-2

I recently came across this great stackoverflow post explaining the concept of yield What does the "yield" keyword do in Python?.

As such I did some exploring myself and found that the size of a generator, although substantially smaller than that of an iterable (list in this case) that the generator still holds a very small chunk of memory.

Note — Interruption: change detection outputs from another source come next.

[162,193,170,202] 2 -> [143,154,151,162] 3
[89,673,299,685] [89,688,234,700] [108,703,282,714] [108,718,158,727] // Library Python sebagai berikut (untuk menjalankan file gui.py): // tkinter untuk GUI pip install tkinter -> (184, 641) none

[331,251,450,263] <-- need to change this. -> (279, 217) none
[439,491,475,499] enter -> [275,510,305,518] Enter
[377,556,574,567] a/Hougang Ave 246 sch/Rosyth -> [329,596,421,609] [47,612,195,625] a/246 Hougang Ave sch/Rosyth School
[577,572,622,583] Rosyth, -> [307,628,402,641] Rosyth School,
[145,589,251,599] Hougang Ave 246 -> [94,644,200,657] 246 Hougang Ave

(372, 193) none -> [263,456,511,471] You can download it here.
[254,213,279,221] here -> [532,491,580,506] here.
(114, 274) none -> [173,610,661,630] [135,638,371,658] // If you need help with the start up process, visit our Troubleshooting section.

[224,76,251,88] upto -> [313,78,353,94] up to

Whats more interesting to me is if i increase the range(100) -> range(10000), and add in intermediate variables e.g. test = i * 100 + 2 ... yield test, that the memory usage of b remains a constant 112 bytes, while that of a increases as I would expect. Is this memory independent of the size of the function referenced for delayed execution in the generator?

from sys import getsizeof

a = [i for i in range(100)]

def b(): 
    for i in range(100):
        yield i
        
b = b()

getsizeof(a) # 920
getsizeof(b) # 112

So the question is - what does b's memory actually hold?

ZooPanda
  • 331
  • 3
  • 11
  • 1
    `b` is just an interrupted function. When you do the `yield`, the "stack frame" for the function is essentially frozen, and the function returns. When the caller does something that triggers a `next`, the function is unfrozen and continues to execute as if it has never stopped. There's no extra memory. Your variable `b` does not "contain" the list. It contains a reference to the interrupted function. – Tim Roberts Nov 12 '22 at 01:10
  • 2
    That's not a good test. `range` objects don't hold anything except like 3 numbers, so increasing the "size" of the range doesn't affect the size of the object. `a` grows because putting the range in a list forces each number to be realized because lists actually hold elements. – Carcigenicate Nov 12 '22 at 01:11
  • 2
    `sys.getsizeof` is simply not that useful of a function, since it only tells you the size of the object itself - not any other objects that are referred to by it. So the size of `a` depends solely on the number of elements it contains - and not the complexity of those elements; the size of `b` is probably constant for all defined functions, and tells you nothing about the complexity of the function (that's all contained in sub-objects). It *certainly* does not tell you anything about the runtime memory use of the function. – jasonharper Nov 12 '22 at 01:14

1 Answers1

0

a with a list comprehension is building and holding the entire object in memory.

b is a generator and it doesn't build nor hold the entire object in memory. Instead, it keeps state and runs up to yield every time you call next().